| Directions for this task |
Show each line of the listing in which the word "source" occurs.
### Material provided
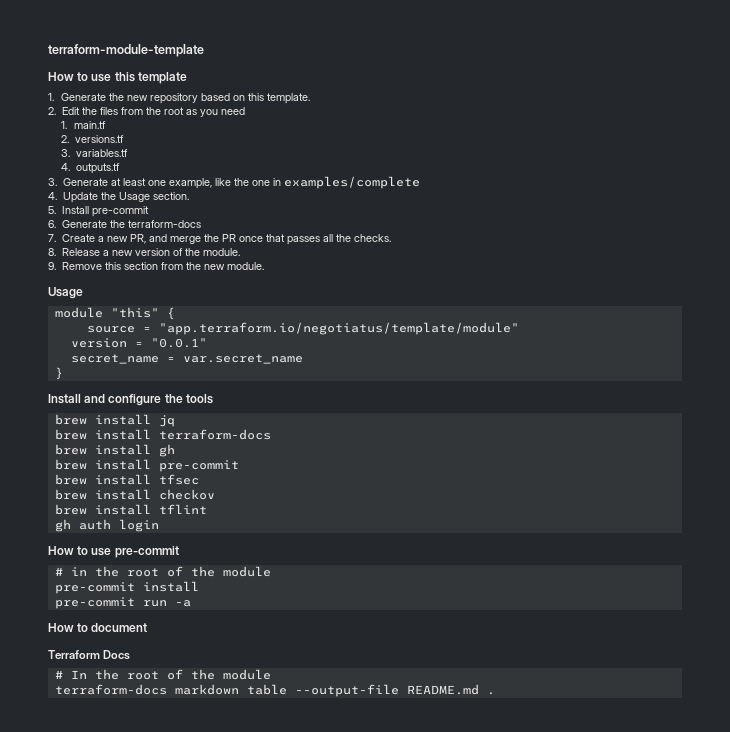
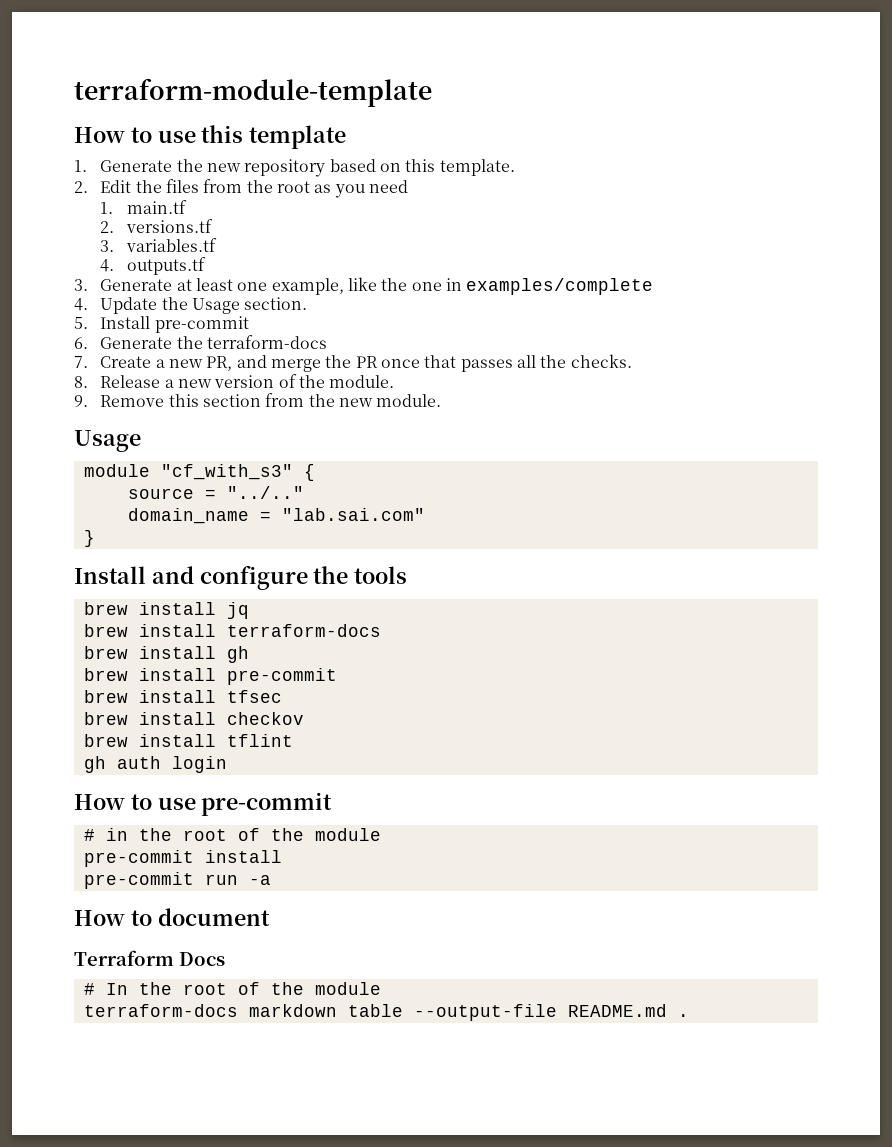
- module "this" {
+ module "cf_with_s3" {
- source = "app.terraform.io/negotiatus/template/module"
- version = "0.0.1"
- secret_name = var.secret_name
+ source = "../.."
+ domain_name = "lab.sai.com"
######
| Response area |
- source = "app.terraform.io/negotiatus/template/module"
+ source = "../.."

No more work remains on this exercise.